Fenomena Interaksi Bahasa Di Kalangan Kaum Muslim Di Luar Negeri
Pertanyaan: 4839
Puji syukur bagi Allah, dan salam serta berkat atas Rasulullah dan keluarganya.
Al-Hamdulillah. Syaikhul Islam Ahmad bin Abdul Halim Ibnu Taimiyyah -Rahimahullah– pernah menuturkan sehubungan dengan fenomena ini, dengan menjelaskan bahayanya dan sikap Islam terhadap persoalan tersebut; dalam ucapannya yang kuat dan bermakna beliau menuturkan:
“Adapun membiasakan diri berbicara dengan bahasa non Arab padahal bahasa Arab adalam lambang Islam dan bahasa Al-Qur’an sehingga akhirnya menjadi kebiasaan satu negeri dan para penduduknya; menjadi bahasa antara sesama teman, dengan orang-orang pasar (para pekerja), para pemimpin (eksekutif), anggota Legislatif dan Ahli Fikih, jelas itu tidak baik. Itu termasuk menyerupai orang non Arab, dan itu dilarang sebagaimana dijelaskan sebelumnya. Oleh sebab itu, kalangan muslim terdahulu, ketika mereka menempati negeri Syam (syiria) yang bahasa penduduknya kala itu adalah bahasa Romawi, dan tanah Iraq serta Khurasan yang bahasanya pada waktu itu adalah bahasa Persia, serta para penduduk Maroko yang bahasanya kala itu adalah bahasa Barbar, mereka sengaja membiasakan para penduduknya dengan bahasa Arab, sehingga menjadi bahasa mayoritas penduduknya muslim maupun kafir. Demikian juga halnya dengan Khurasan dahulu. Namun kemudian mereka menyepelekan bahasa Arab, kembali mereka membiasakan diri berbicara dengan bahasa Persia, sehingga akhirnya mereka terkuasai bahasa tersebut, dan bahasa Arab-pun tertinggalkan di sebagian besar masyarakat mereka. Jelas bahwa hal itu terlarang.

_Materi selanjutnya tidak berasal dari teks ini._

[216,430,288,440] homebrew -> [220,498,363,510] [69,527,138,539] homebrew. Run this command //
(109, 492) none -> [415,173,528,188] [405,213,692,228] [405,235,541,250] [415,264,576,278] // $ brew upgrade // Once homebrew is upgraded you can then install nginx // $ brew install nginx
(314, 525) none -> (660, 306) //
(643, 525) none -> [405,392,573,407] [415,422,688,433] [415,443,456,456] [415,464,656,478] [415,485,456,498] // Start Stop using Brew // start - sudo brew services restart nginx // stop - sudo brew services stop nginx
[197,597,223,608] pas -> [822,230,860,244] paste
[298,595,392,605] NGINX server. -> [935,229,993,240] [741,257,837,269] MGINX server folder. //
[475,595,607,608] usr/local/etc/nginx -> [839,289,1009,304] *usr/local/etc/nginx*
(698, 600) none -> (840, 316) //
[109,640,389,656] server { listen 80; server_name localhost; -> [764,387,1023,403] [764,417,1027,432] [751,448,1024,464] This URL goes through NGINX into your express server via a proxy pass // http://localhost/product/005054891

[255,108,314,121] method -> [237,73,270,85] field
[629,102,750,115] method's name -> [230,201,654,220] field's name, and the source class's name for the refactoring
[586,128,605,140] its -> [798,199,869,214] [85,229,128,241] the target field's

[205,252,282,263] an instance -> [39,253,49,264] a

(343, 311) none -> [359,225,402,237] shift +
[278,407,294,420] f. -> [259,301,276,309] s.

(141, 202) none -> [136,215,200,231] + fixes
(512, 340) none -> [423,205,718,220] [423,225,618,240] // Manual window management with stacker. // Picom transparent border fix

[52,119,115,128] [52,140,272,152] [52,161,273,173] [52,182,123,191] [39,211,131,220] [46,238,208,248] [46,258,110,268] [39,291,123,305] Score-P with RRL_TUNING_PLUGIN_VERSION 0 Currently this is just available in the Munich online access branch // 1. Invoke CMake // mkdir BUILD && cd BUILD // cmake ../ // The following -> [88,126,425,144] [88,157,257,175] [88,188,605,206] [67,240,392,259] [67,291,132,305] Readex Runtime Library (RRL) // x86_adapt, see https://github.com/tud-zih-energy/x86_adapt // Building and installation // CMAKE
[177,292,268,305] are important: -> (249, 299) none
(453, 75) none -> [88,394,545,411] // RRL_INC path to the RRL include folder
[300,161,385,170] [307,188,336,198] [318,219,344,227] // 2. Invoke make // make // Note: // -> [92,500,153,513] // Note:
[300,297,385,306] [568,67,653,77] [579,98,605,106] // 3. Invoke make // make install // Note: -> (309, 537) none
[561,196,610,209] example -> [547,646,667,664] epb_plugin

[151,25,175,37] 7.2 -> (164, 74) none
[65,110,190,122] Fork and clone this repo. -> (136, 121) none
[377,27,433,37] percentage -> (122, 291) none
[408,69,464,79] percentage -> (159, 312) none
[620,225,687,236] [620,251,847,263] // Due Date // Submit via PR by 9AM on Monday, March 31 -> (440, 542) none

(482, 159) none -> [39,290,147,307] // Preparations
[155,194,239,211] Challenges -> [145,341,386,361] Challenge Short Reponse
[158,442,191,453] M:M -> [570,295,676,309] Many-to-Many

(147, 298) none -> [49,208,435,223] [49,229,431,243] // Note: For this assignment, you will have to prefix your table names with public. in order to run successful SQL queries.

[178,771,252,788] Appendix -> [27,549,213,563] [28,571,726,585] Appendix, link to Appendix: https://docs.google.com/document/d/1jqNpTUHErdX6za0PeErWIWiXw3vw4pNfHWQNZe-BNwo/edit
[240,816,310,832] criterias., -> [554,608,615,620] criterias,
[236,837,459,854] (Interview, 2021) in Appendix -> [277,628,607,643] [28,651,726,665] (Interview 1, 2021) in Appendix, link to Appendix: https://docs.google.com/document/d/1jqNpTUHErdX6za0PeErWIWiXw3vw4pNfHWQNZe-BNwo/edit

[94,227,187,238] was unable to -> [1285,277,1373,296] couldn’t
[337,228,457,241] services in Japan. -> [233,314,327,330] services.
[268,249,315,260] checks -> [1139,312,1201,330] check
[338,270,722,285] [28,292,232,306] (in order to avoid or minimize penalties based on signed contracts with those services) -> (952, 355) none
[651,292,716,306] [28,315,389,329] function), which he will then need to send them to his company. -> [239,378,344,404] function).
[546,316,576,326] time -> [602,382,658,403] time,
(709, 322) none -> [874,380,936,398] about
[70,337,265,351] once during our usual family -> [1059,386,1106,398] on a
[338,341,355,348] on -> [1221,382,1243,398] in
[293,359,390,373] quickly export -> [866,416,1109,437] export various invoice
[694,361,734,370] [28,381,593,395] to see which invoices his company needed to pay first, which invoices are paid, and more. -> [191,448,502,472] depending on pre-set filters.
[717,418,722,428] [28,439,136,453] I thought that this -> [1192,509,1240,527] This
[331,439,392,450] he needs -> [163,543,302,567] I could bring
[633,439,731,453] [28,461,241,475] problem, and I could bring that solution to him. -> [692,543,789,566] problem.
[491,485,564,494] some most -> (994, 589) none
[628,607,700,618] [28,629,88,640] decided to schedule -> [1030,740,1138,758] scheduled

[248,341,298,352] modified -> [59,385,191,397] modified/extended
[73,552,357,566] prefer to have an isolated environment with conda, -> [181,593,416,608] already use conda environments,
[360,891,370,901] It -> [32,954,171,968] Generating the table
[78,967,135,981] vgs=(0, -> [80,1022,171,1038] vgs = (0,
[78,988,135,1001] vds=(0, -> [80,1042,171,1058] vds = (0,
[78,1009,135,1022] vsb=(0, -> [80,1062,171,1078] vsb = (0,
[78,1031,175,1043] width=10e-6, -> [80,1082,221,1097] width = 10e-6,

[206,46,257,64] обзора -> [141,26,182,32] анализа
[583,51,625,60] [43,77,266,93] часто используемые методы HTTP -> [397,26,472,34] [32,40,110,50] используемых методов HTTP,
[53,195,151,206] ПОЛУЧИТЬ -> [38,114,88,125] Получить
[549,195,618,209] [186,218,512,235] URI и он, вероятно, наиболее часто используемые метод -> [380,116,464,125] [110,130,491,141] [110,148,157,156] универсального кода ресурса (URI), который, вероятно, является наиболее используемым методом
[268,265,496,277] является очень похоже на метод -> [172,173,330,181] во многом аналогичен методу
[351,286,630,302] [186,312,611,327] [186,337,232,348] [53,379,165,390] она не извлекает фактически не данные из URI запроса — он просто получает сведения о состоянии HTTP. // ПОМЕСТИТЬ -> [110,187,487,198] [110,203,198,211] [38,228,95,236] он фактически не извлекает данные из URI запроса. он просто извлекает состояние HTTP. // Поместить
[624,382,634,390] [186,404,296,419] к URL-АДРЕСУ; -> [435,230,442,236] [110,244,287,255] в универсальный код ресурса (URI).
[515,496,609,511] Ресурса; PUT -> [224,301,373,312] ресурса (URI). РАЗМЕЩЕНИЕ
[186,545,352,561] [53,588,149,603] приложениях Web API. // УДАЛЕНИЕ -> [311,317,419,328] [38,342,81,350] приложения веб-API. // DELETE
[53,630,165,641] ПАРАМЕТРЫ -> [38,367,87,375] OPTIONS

Jadi yang terbaik adalah membiasakan diri berbicara dengan bahasa Arab sehingga anak-anak kecilpun ikut menangkap bahasa tersebut di rumah-rumah dan di sekolah-sekolah. Dengan demikian akan tampaklah syiar Islam dan kaum muslimin. Hal itu juga akan lebih memudahkan kaum muslimin untuk memahami Kitabullah dan Sunnah Rasul serta ucapan para ulama As-Salaf. Lain halnya dengan orang yang terbiasa dengan satu bahasa, lalu berusaha beralih dari bahasa menuju bahasa yang lain, tentu akan sulit baginya.
Harus diketahui bahwa kebiasaan menggunakan satu bahasa akan mempengaruhi akal, akhlak dan agama dengan demikian kuat dan jelas sekali. Kebiasaan menggunakan bahasa Arab itu juga berpengaruh untuk meniru generasi awal umat ini dari kalangan para Sahabat, Tabi’ien dan generasi sesudah mereka. Meniru mereka, berarti juga akan menambah kemampuan akal, agama dan akhlak.
Di samping itu, bahasa Arab itu sendiri adalah bagian dari agama Islam. Mengenal bahasa Arab adalah wajib. Karena memahami Kitabullah dan Sunnah Rasulullah hanya bisa dilakukan dengan memahami bahasa Arab. Sementara satu hal yang menjadi penentu terlaksananya satu kewajiban hukumnya juga wajib adanya. Kemudian di antara yang wajib itu ada yang wajib bagi setiap muslim, dan ada juga yang wajib kifayah.
Demikian juga hal senada diriwayatkan oleh Abu Bakar bin Syaibah: Isa bin Yunus telah menceritakan sebuah riwayat kepada kami. Ia berkata: dari Tsaur, dari Umar bin Yazid diriwayatkan bahwa Umar pernah menulis surat kepada Abu Musa Al-Asy’ari Radhiallahu ‘anhu yang isinya:
“Amma ba’du: dalamilah ajaran sunnah dan dalamilah bahasa Arab. Pahami Al-Qur’an itu dengan bahasa Arab, karena ia berbahasa Arab.”
Dalam hadits lain dari Umar Radhiallahu ‘anhu bahwa beliau berkata:
“Pelajarilah bahasa Arab, sesungguhnya ia bagian dari agama kalian. Pelajarilah ilmu faraidh, sesungguhnya ia bagian dari agama kalian.”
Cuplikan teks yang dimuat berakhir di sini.